Unfortunately Charles Darwin Uni requires a bachelor in IT or CS, so I cant pick that one. I don't have that kind of background.
Charles Sturt Uni has a course in Port Macquarie but it's 1.5 year. The 2 year course is only abailable in Sydney or Melbourne, so that's not for me either.
CQ Uni in Rockhampton is OK, but it's 55-56k.
There's a course in Ballarat (FedUni) and in Toowoomba (USQ).

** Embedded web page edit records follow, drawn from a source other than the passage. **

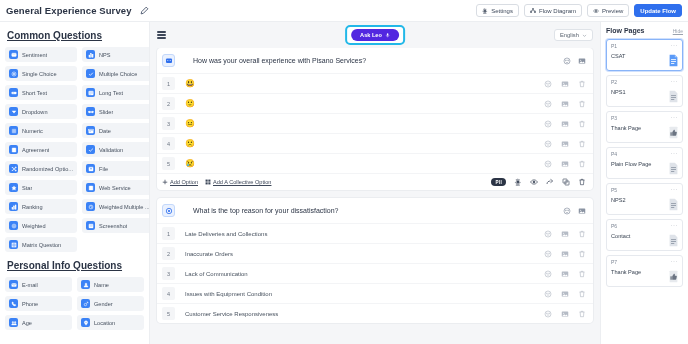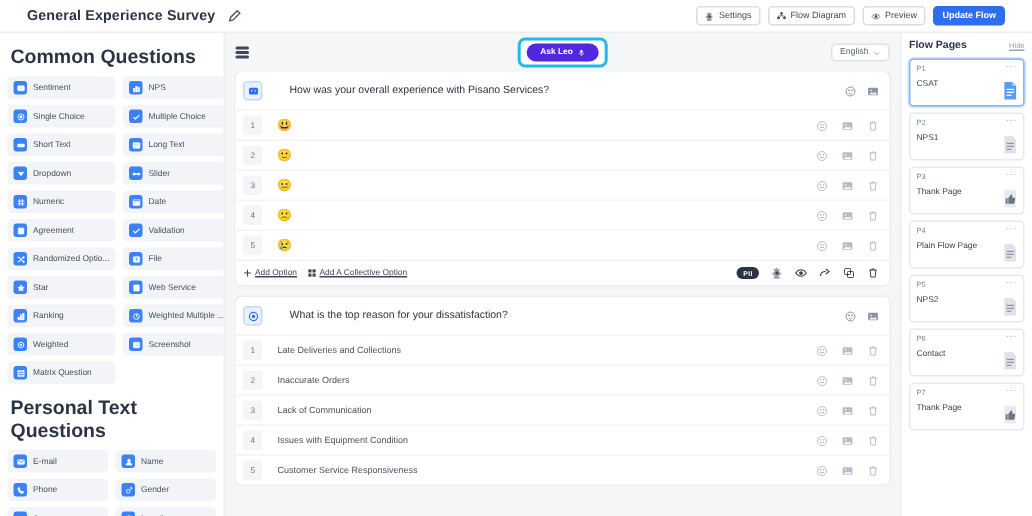"General Experience Survey" .topbar { padding: 0 18px -> 0 6px }
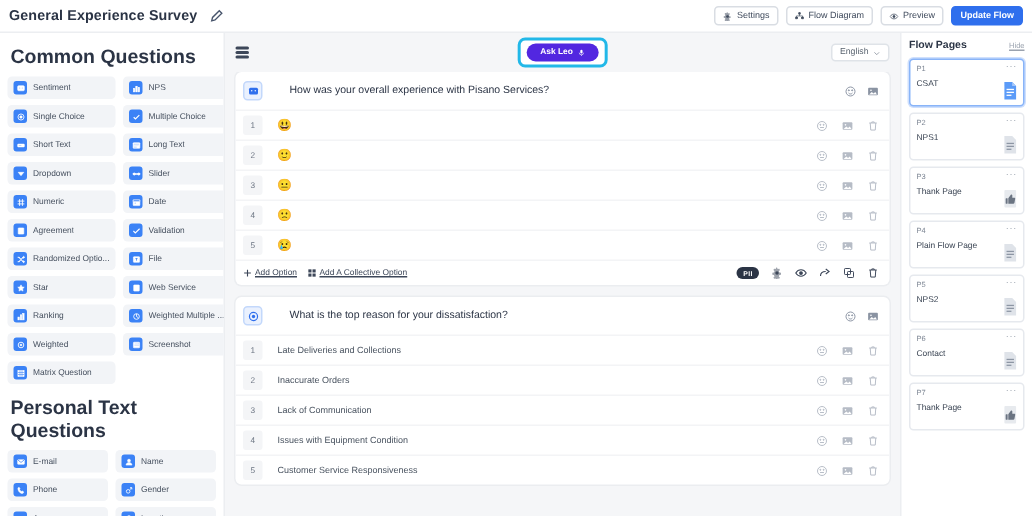"Common Questions" .section-title { font-size: 13px -> 10px; text-decoration: none -> underline }
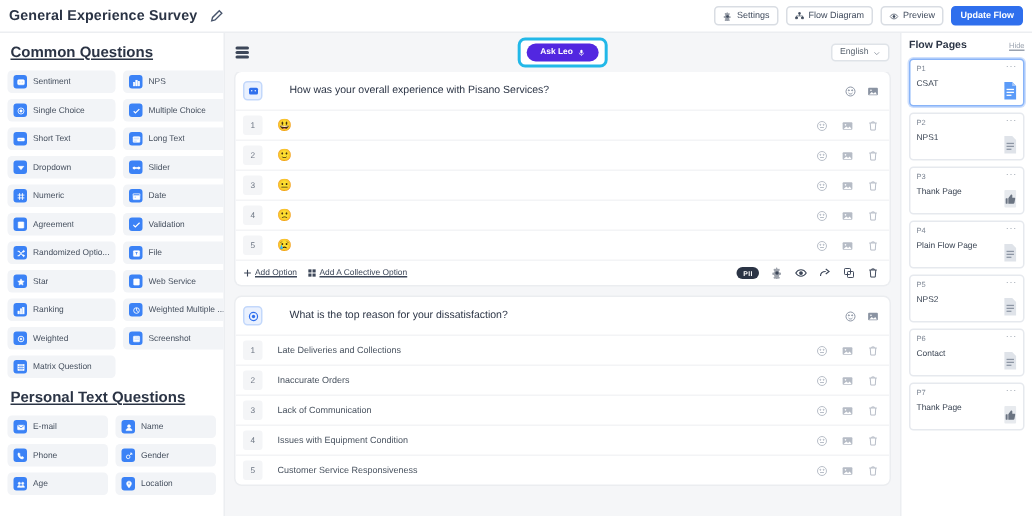"Personal Text Questions" div.section-title { text: Text -> Info }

https://study.federation.edu.au/#/course/DCG9.EB

https://www.usq.edu.au/study/degrees/master-of-information-systems/international#program-structure

Both are around 51k, the cheapest I've found. Unlike Rockhampton, they're a driving distance from a big city which would be an advantage as the spouse of a Master student can work full time and I'll need my wife's help to pay for tuition. Both courses are ACS accredited on a professional level and cost pretty much the same. I need to make a final decision soon. Which one do you guys think is better for a future ict business analyst? Which one you think might be easier for a guy with no IT/CS backgrouns to finish and more in line with ACS requirements of getting a positive skills assessment as a BA?


----------



## aussiesteve (Mar 16, 2012)

Lukash said:


> Hi guys, I need to make a final decision on which course to choose and I'd love to hear some opinions.
> 
> I want to study Masters of IS to become an ICT Business Analyst.
> 
> ...


It be worthwhile rethinking your plan, both Ballarat and Toowoomba are roughly the same distance from their respective capital, and about the same travelling time. Your spouse would be looking at a round trip of 250kms a day , with travelling time of more 3 hours. That's a lot of driving!
Public transport would take longer and even on a monthly ticket cost $125 per week.
I know some people do the journey,but it is very tiring.
Is your spouse capable of such a trip every day?
What qualifications does your wife have? Could she find work locally ?
After saying that it is a lot of money to spend chasing a temporary visa that gives you only a further 2 to 4 years.


----------



## Lukash (May 18, 2018)

In case of Ballarat, it's 1 hour and 20 minutes by train to the Southern Cross station in Melbourne CBD. It's $12.something one way adult fare. With Toowoomba, there are buses that also take about an hour and a half but they are a bit pricier. Trains dont go there on a regular basis, unfortunately.

Why do you mention only a post graduate visa? I am doing this to eventually get my independent visa 189 as an ict business analyst. My age group + superior english + bachelors degree + australian study + study in a regional area + professional year is already 80 points. I will do my best to do NAATI course, a year of experience on a post grad visa and spouse skills assessment for additional points as well. I think my plan is quite solid as long as business analyst occupation doesnt disappear from the skilled occupation list.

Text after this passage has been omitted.